Серафима. А! Так вот вы о чем бормочете! Вы хотите смерти? Бедный человек... останьтесь здесь, быть может, вы вылечитесь?
Хлудов. Я совершенно здоров. Теперь мне все ясно. Не таракан, в ведрах плавать не стану. Я помню армии, бои, снега, столбы, а на столбах фонарики... Хлудов пройдет под фонариками!» (3, 275).
Однако, по мнению Плехановой, преодоление трагического чувства требует не только специфической раздвоенности, но и включения в сознание бесконечности. В качестве примера ученый приводит образ Авраама как нового трагического героя: «без вины, без возможности высказать свою муку он должен принести в жертву сына». Но, по словам Плехановой, «Авраам — это отрицание трагического в процессе приобщения к Абсолюту» (Плеханова 1998: 92—93).
Основываясь на этих высказываниях, мы можем найти разгадку решения Хлудова совершить самоубийство. Хлудов в «Беге» является единственным человеком, который способен к диалогическому общению с самим собой. Он глубоко чувствует свою вину и ответственность перед народом. Однако, грех убийства состоит не только в том, чтобы отнять жизнь у другого человека, но и в том, что самоубийство есть неменьший грех перед Богом. Этот страшный грех, несмотря на духовную возможность героя, не позволил ему приобщиться к божественному промыслу, свет которого есть любовь. Мотив любви в пьесе «Бег» хотя и не является главным, но тем не менее он стал важным элементом в раскрытии художественной идеи произведения. Например, нашедших друг друга Серафиму и Голубкова только любовь может спасти и обновить их жизнь.
Во втором сне сам Хлудов говорит: «Нужна любовь, а без любви ничего не сделаешь на войне!». Хлудов, не преодолевая трагичность, заканчивает свою жизнь смертью и тем более самоубийством. Неестественная смерть — это трагедия одиночества, отчуждение, и, что особенно важно, она противопоставлена вовлеченности человека в бесконечность его спора с Богом. Исходя из этих рассуждений, можно сказать, что хотя Хлудов пытается разрешить свои вопросы через диалог с собственной душой и помириться с мертвым солдатом, все же он не в состоянии преодолеть свою трагическую вину, так как его внутреннее «я» неспособно на самопожертвование, как это делает Авраам. А это значит, что «диалогическая» природа Хлудова по сути монологична, в отличие от Авраама. У него нет духовной силы, чтобы преодолеть трагическую безысходность «в процессе приобщения к Абсолюту».
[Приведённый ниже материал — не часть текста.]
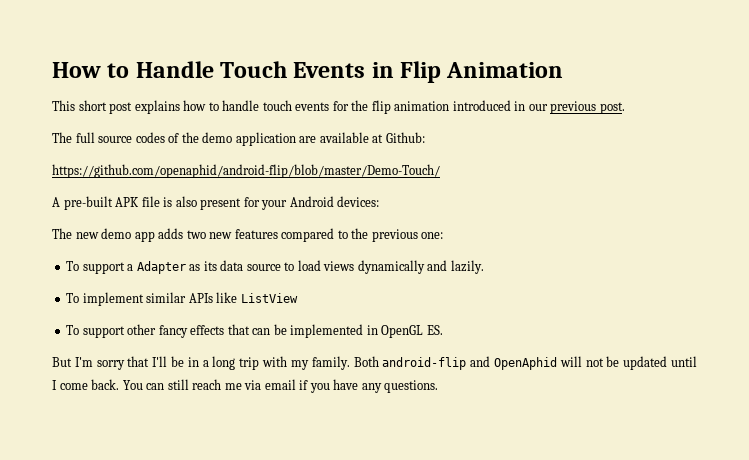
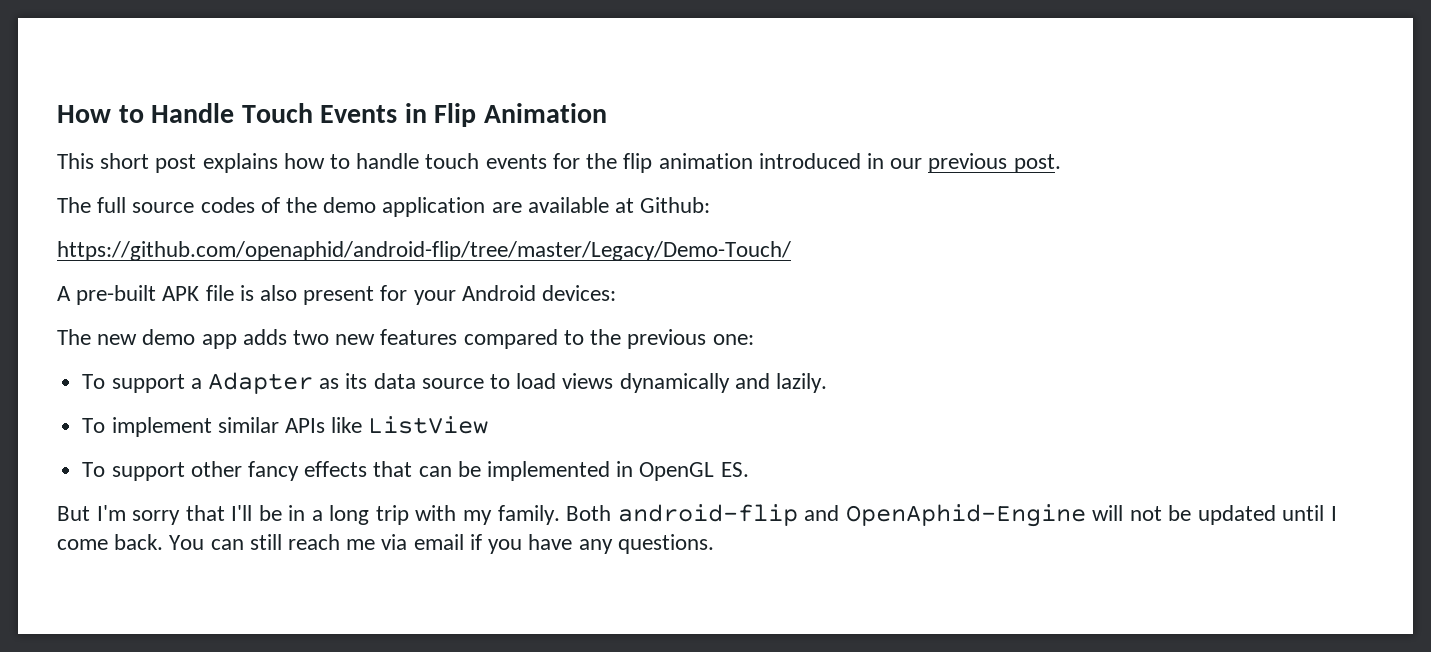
- https://github.com/openaphid/android-flip/blob/master/Demo-Touch/
+ https://github.com/openaphid/android-flip/tree/master/Legacy/Demo-Touch/
- Both android-flip and OpenAphid will not be updated until I come back.
+ Both android-flip and OpenAphid-Engine will not be updated until I come back.

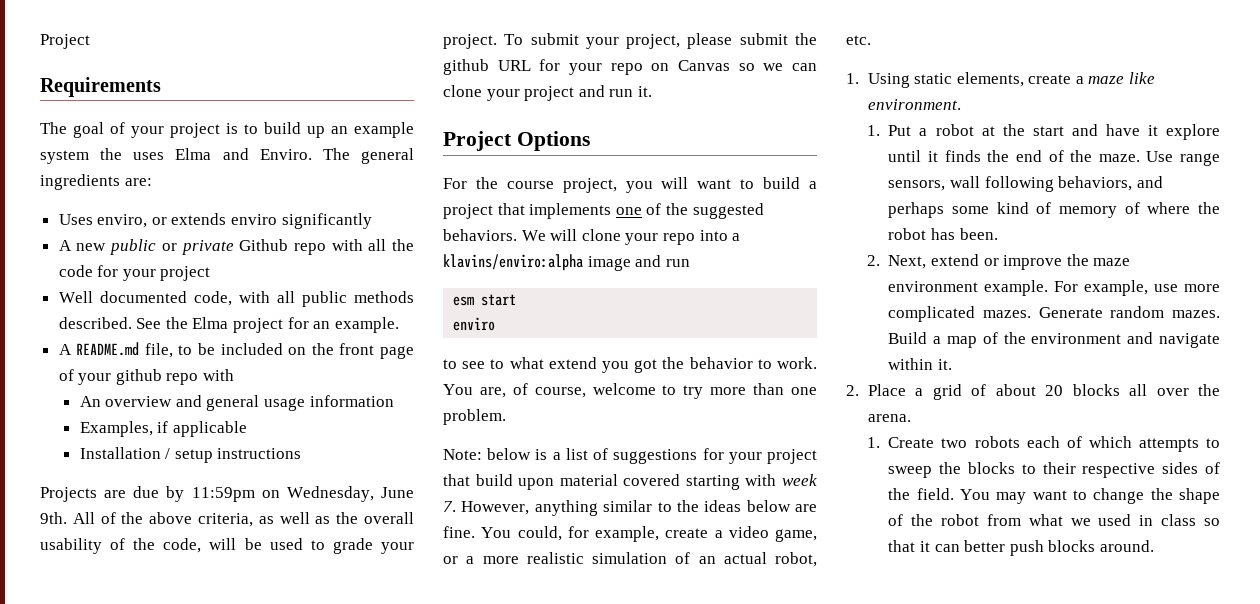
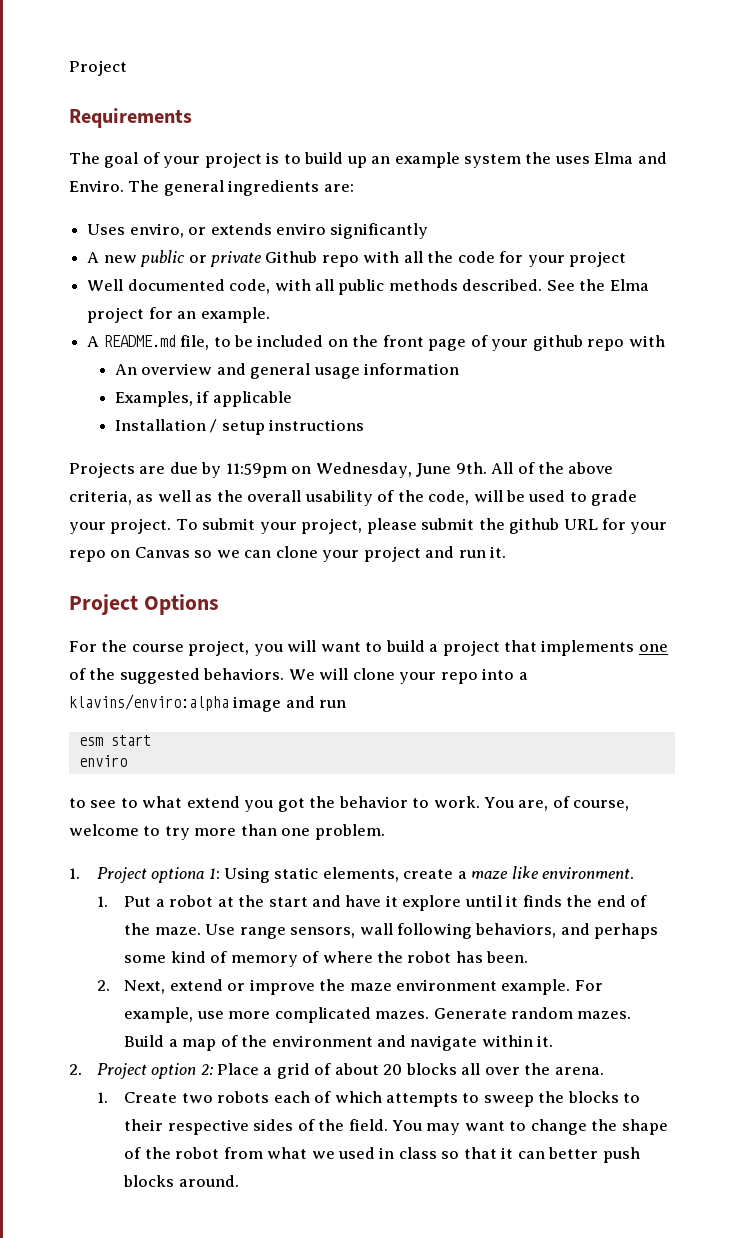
- Note: below is a list of suggestions for your project that build upon material covered starting with week 7. However, anything similar to the ideas below are fine. You could, for example, create a video game, or a more realistic simulation of an actual robot, etc.
- 1. Using static elements, create a maze like environment.
+ 1. Project optiona 1: Using static elements, create a maze like environment.
- 2. Place a grid of about 20 blocks all over the arena.
+ 2. Project option 2: Place a grid of about 20 blocks all over the arena.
Одним словом, герой Булгакова, оказавшись в экстремальной ситуации гражданских событий, задает себе последний вопрос: что есть жизнь и смерть. Этот вопрос рассматривается в пьесе Булгакова не в отвлеченно-философском содержании, а в романном пространстве. Многоплановость, философская глубина «Бега», его трагифарсовая эмоционально-смысловая наполненность, ярко выраженная тенденция к эпизации драматического текста подчеркивают стремление Булгакова создать синкретический литературный род. В «Беге» зрелищный, карнавальный образ Хлудова раскрывает глубину его личности, в частности в диалоге с мертвым Крапилиным, превращается в идею. В связи с этим вспоминается и другая неразлучная пара: вечный мученик своим тягостным бессмертием Понтий Пилат и казенный им Иешуа. И хотя они предстают в ином философском плане, чем Хлудов и Крапилин, но и здесь открывается неординарность художественного мышления Булгакова, та связующая нить между пьесой и романом, драмой и эпосом. В последнем разделе нашей работы мы попытаемся дать оценку творчества М.А. Булгакова в контексте романного мышления литературы рубежа веков.